• [AIM OF THE EXERCISE] Reproduce each line from the first in the data through the line that contains "Abat- jour feuilles" exactly; give nothing else.

Stored dataset items:
---+---

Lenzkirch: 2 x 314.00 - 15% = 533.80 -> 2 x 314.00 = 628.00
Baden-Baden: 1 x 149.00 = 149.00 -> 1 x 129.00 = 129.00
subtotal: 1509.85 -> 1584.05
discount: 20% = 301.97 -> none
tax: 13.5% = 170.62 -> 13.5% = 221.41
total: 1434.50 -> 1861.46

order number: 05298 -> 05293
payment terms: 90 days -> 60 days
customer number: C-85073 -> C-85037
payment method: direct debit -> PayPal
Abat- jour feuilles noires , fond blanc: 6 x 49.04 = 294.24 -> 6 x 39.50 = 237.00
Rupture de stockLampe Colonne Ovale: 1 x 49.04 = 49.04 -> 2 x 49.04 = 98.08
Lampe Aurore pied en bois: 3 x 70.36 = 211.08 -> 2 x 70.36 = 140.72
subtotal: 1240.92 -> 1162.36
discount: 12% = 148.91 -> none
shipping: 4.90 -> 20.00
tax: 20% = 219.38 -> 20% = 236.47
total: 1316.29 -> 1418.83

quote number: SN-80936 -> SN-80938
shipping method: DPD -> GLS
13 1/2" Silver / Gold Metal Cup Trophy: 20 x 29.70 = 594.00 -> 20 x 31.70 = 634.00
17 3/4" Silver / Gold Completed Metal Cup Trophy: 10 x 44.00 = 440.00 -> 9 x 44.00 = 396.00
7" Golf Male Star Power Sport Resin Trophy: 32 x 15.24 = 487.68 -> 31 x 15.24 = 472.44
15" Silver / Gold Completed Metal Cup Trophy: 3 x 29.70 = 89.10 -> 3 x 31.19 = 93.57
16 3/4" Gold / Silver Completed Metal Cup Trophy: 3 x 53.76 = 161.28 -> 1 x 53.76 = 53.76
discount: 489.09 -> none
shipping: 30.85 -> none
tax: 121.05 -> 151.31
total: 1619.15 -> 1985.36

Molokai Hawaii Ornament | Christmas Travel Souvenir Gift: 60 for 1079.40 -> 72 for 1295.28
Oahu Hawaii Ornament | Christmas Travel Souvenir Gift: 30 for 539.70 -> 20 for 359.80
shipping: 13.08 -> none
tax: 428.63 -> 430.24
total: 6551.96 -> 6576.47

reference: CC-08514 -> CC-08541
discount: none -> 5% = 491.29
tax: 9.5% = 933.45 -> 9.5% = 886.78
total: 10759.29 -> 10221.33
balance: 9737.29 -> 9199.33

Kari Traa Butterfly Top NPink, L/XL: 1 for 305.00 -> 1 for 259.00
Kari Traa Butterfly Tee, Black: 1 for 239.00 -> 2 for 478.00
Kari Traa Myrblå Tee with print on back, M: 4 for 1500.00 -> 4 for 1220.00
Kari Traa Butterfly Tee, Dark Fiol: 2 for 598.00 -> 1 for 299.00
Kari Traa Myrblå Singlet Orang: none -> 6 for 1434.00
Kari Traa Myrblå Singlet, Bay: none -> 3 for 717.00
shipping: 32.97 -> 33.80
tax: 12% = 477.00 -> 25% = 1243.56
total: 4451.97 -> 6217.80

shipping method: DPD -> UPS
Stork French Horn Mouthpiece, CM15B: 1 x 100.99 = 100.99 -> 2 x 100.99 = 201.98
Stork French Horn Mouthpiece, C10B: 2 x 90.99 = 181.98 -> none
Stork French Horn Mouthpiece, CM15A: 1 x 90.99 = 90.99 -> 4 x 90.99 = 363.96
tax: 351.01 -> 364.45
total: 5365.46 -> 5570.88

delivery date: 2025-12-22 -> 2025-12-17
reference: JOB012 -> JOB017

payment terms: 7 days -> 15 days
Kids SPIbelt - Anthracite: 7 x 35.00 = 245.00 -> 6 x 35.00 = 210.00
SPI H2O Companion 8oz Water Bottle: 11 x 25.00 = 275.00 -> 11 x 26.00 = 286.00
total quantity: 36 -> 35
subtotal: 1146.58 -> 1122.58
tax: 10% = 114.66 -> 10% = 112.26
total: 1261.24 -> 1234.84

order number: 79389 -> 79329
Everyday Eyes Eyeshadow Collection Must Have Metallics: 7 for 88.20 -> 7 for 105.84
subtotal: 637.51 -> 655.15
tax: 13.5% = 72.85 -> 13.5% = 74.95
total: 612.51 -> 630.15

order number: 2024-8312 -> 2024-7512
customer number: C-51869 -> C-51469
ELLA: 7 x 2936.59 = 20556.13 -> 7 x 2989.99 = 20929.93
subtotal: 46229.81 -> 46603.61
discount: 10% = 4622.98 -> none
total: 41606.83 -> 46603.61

---+---

• [ANSWER TO THE PROBLEM]
Lenzkirch: 2 x 314.00 - 15% = 533.80 -> 2 x 314.00 = 628.00
Baden-Baden: 1 x 149.00 = 149.00 -> 1 x 129.00 = 129.00
subtotal: 1509.85 -> 1584.05
discount: 20% = 301.97 -> none
tax: 13.5% = 170.62 -> 13.5% = 221.41
total: 1434.50 -> 1861.46

order number: 05298 -> 05293
payment terms: 90 days -> 60 days
customer number: C-85073 -> C-85037
payment method: direct debit -> PayPal
Abat- jour feuilles noires , fond blanc: 6 x 49.04 = 294.24 -> 6 x 39.50 = 237.00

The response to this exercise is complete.